→ TASK TO COMPLETE
Only the pictures stay out; please return all the entries below exactly as written.

→ INPUT
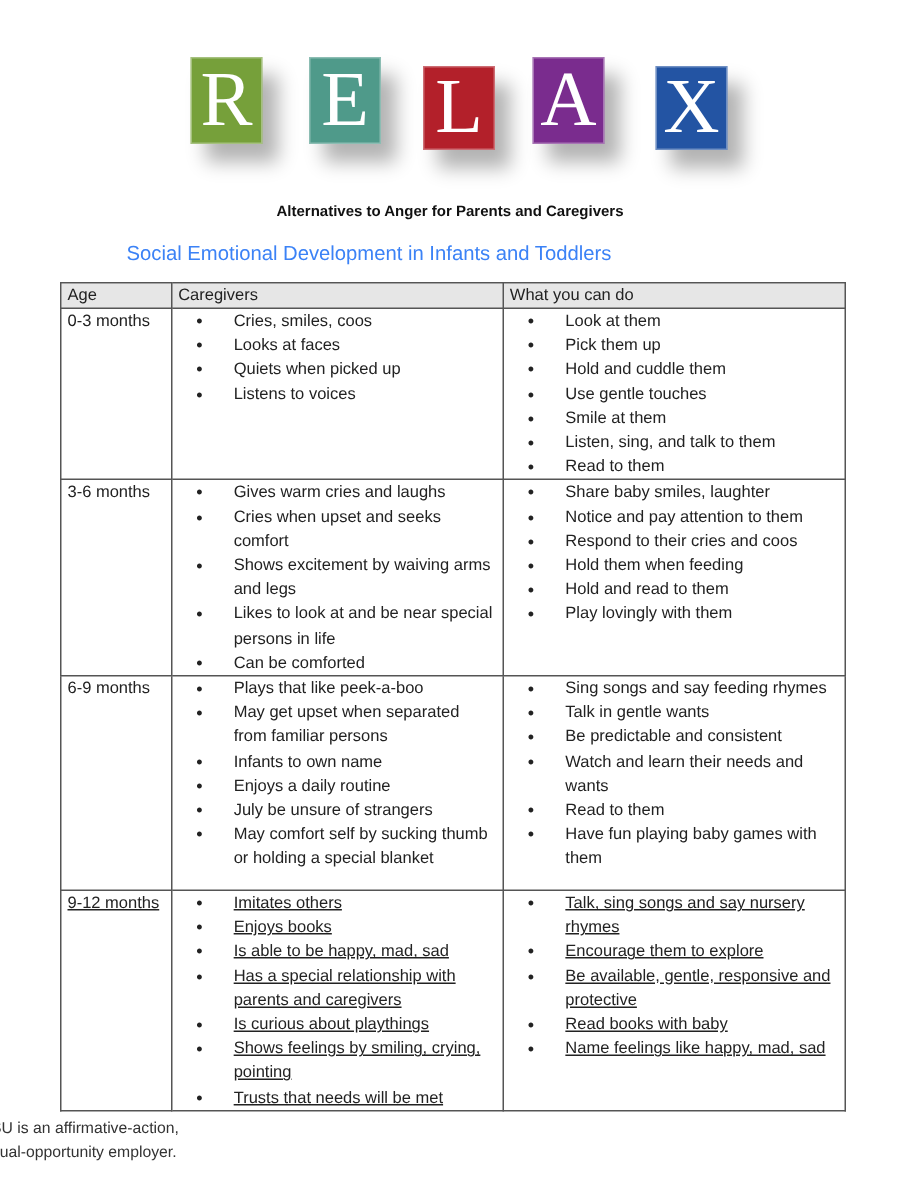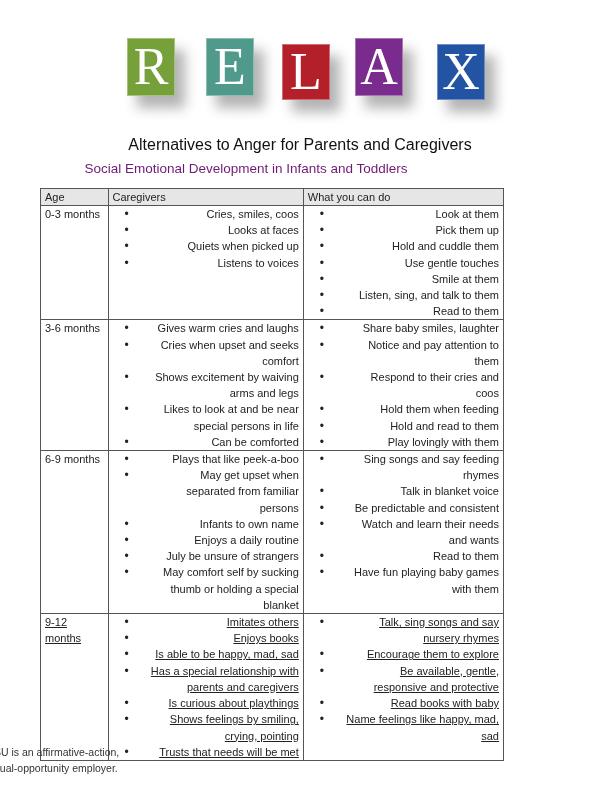--- a/index.html
+++ b/index.html
@@ -13,7 +13,7 @@
   .tile.t3 { left:282px; top:14px; height:56px; }
   .tile.t4 { left:355px; top:8px; }
   .tile.t5 { left:437px; top:14px; height:56px; }
-  .title { position:absolute; top:136px; left:0; width:600px; text-align:center; font-weight:normal; font-size:16px; color:#111; }
+  .title { position:absolute; top:136px; left:0; width:600px; text-align:center; font-weight:bold; font-size:10px; color:#111; }
   .subtitle { position:absolute; top:161px; left:0; width:492px; text-align:center; font-size:13.5px; color:#701a75; }
   table.dev { position:absolute; top:188px; left:40px; width:464px; border-collapse:collapse; font-size:11px; line-height:16.2px; color:#222;padding-left:41px; }
   table.dev th, table.dev td { border:1.5px solid #555; vertical-align:top; text-align:left; padding:0 4px; }

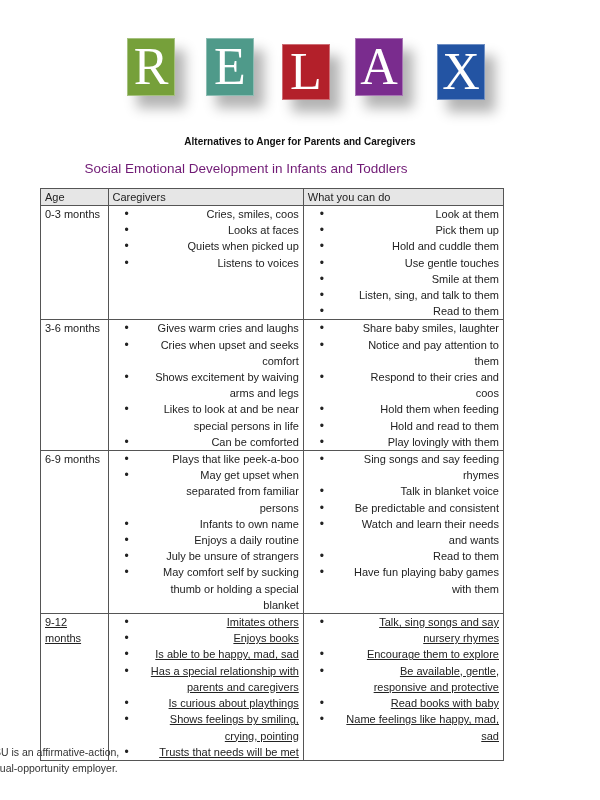--- a/index.html
+++ b/index.html
@@ -14,7 +14,7 @@
   .tile.t4 { left:355px; top:8px; }
   .tile.t5 { left:437px; top:14px; height:56px; }
   .title { position:absolute; top:136px; left:0; width:600px; text-align:center; font-weight:bold; font-size:10px; color:#111; }
-  .subtitle { position:absolute; top:161px; left:0; width:492px; text-align:center; font-size:13.5px; color:#701a75; }
+  .subtitle { position:absolute; top:161px; left:0; width:492px; text-align:center; font-size:13.5px; color:#3b82f6; }
   table.dev { position:absolute; top:188px; left:40px; width:464px; border-collapse:collapse; font-size:11px; line-height:16.2px; color:#222;padding-left:41px; }
   table.dev th, table.dev td { border:1.5px solid #555; vertical-align:top; text-align:left; padding:0 4px; }
   table.dev th { background:#e6e6e6; font-weight:normal; height:16px; line-height:16px; }

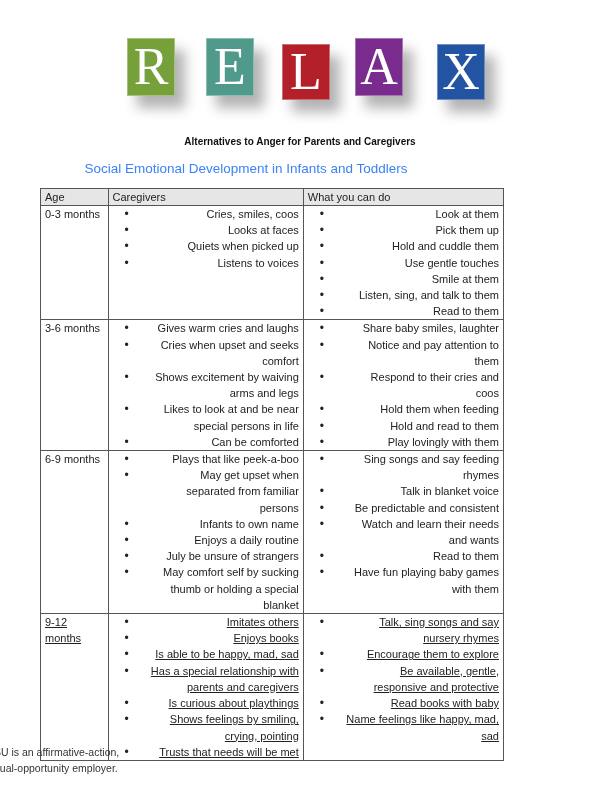--- a/index.html
+++ b/index.html
@@ -15,7 +15,7 @@
   .tile.t5 { left:437px; top:14px; height:56px; }
   .title { position:absolute; top:136px; left:0; width:600px; text-align:center; font-weight:bold; font-size:10px; color:#111; }
   .subtitle { position:absolute; top:161px; left:0; width:492px; text-align:center; font-size:13.5px; color:#3b82f6; }
-  table.dev { position:absolute; top:188px; left:40px; width:464px; border-collapse:collapse; font-size:11px; line-height:16.2px; color:#222;padding-left:41px; }
+  table.dev { position:absolute; top:188px; left:40px; width:524px; border-collapse:collapse; font-size:11px; line-height:16.2px; color:#222;padding-left:41px; }
   table.dev th, table.dev td { border:1.5px solid #555; vertical-align:top; text-align:left; padding:0 4px; }
   table.dev th { background:#e6e6e6; font-weight:normal; height:16px; line-height:16px; }
   .c-age { width:65px; }

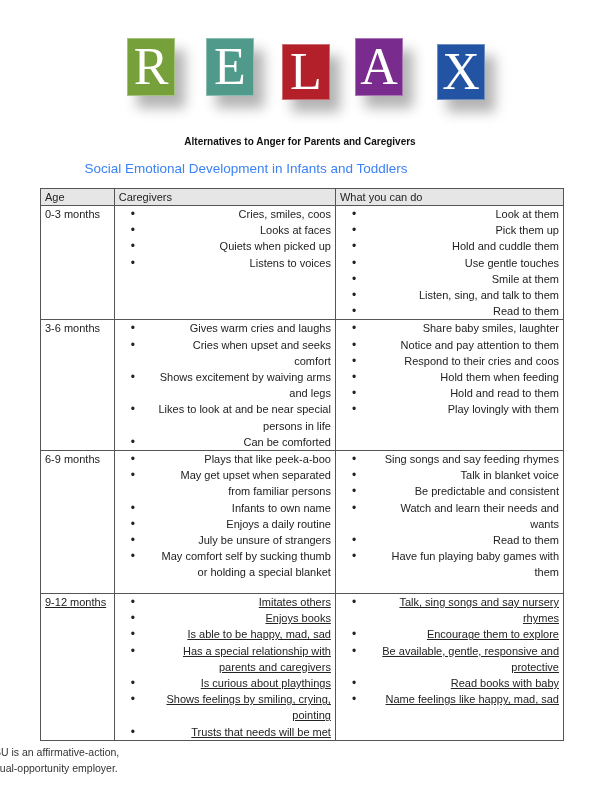--- a/index.html
+++ b/index.html
@@ -22,7 +22,7 @@
   .c-dev { width:213px; }
   .c-do { width:220px; }
   ul { margin:0; padding:0 0 0 37px; list-style:none; }
-  ul li { position:relative;text-align:right; }
+  ul li { position:relative; }
   ul li::before { content:"\2022"; position:absolute; left:-25px; top:0; font-size:12px; }
   tr.r1 td { height:112px; }
   tr.r2 td { height:128px; }

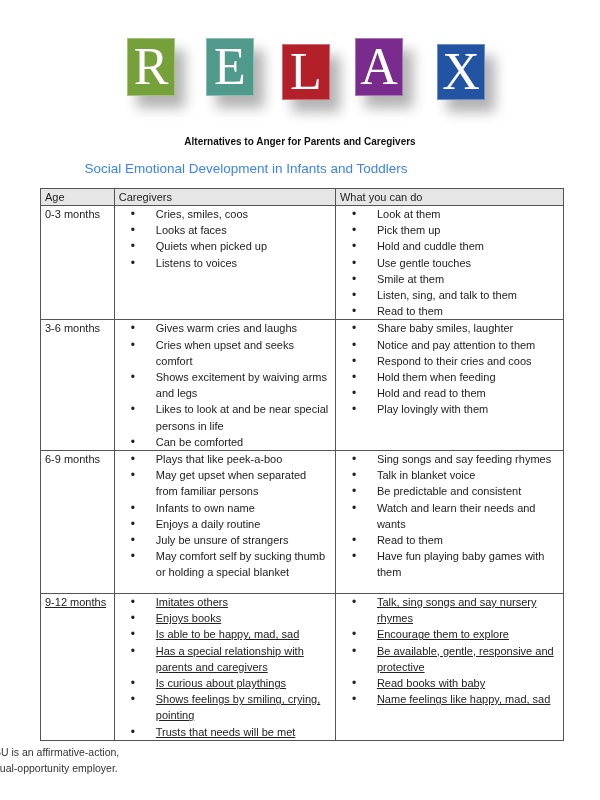--- a/index.html
+++ b/index.html
@@ -112,7 +112,7 @@
         <td class="c-do">
           <ul>
             <li>Sing songs and say feeding rhymes</li>
-            <li>Talk in blanket voice</li>
+            <li>Talk in gentle wants</li>
             <li>Be predictable and consistent</li>
             <li>Watch and learn their needs and wants</li>
             <li>Read to them</li>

→ RESULT
--- a/index.html
+++ b/index.html
@@ -13,7 +13,7 @@
   .tile.t3 { left:282px; top:14px; height:56px; }
   .tile.t4 { left:355px; top:8px; }
   .tile.t5 { left:437px; top:14px; height:56px; }
-  .title { position:absolute; top:136px; left:0; width:600px; text-align:center; font-weight:normal; font-size:16px; color:#111; }
+  .title { position:absolute; top:136px; left:0; width:600px; text-align:center; font-weight:bold; font-size:10px; color:#111; }
   .subtitle { position:absolute; top:161px; left:0; width:492px; text-align:center; font-size:13.5px; color:#701a75; }
   table.dev { position:absolute; top:188px; left:40px; width:464px; border-collapse:collapse; font-size:11px; line-height:16.2px; color:#222;padding-left:41px; }
   table.dev th, table.dev td { border:1.5px solid #555; vertical-align:top; text-align:left; padding:0 4px; }

--- a/index.html
+++ b/index.html
@@ -14,7 +14,7 @@
   .tile.t4 { left:355px; top:8px; }
   .tile.t5 { left:437px; top:14px; height:56px; }
   .title { position:absolute; top:136px; left:0; width:600px; text-align:center; font-weight:bold; font-size:10px; color:#111; }
-  .subtitle { position:absolute; top:161px; left:0; width:492px; text-align:center; font-size:13.5px; color:#701a75; }
+  .subtitle { position:absolute; top:161px; left:0; width:492px; text-align:center; font-size:13.5px; color:#3b82f6; }
   table.dev { position:absolute; top:188px; left:40px; width:464px; border-collapse:collapse; font-size:11px; line-height:16.2px; color:#222;padding-left:41px; }
   table.dev th, table.dev td { border:1.5px solid #555; vertical-align:top; text-align:left; padding:0 4px; }
   table.dev th { background:#e6e6e6; font-weight:normal; height:16px; line-height:16px; }

--- a/index.html
+++ b/index.html
@@ -15,7 +15,7 @@
   .tile.t5 { left:437px; top:14px; height:56px; }
   .title { position:absolute; top:136px; left:0; width:600px; text-align:center; font-weight:bold; font-size:10px; color:#111; }
   .subtitle { position:absolute; top:161px; left:0; width:492px; text-align:center; font-size:13.5px; color:#3b82f6; }
-  table.dev { position:absolute; top:188px; left:40px; width:464px; border-collapse:collapse; font-size:11px; line-height:16.2px; color:#222;padding-left:41px; }
+  table.dev { position:absolute; top:188px; left:40px; width:524px; border-collapse:collapse; font-size:11px; line-height:16.2px; color:#222;padding-left:41px; }
   table.dev th, table.dev td { border:1.5px solid #555; vertical-align:top; text-align:left; padding:0 4px; }
   table.dev th { background:#e6e6e6; font-weight:normal; height:16px; line-height:16px; }
   .c-age { width:65px; }

--- a/index.html
+++ b/index.html
@@ -22,7 +22,7 @@
   .c-dev { width:213px; }
   .c-do { width:220px; }
   ul { margin:0; padding:0 0 0 37px; list-style:none; }
-  ul li { position:relative;text-align:right; }
+  ul li { position:relative; }
   ul li::before { content:"\2022"; position:absolute; left:-25px; top:0; font-size:12px; }
   tr.r1 td { height:112px; }
   tr.r2 td { height:128px; }

--- a/index.html
+++ b/index.html
@@ -112,7 +112,7 @@
         <td class="c-do">
           <ul>
             <li>Sing songs and say feeding rhymes</li>
-            <li>Talk in blanket voice</li>
+            <li>Talk in gentle wants</li>
             <li>Be predictable and consistent</li>
             <li>Watch and learn their needs and wants</li>
             <li>Read to them</li>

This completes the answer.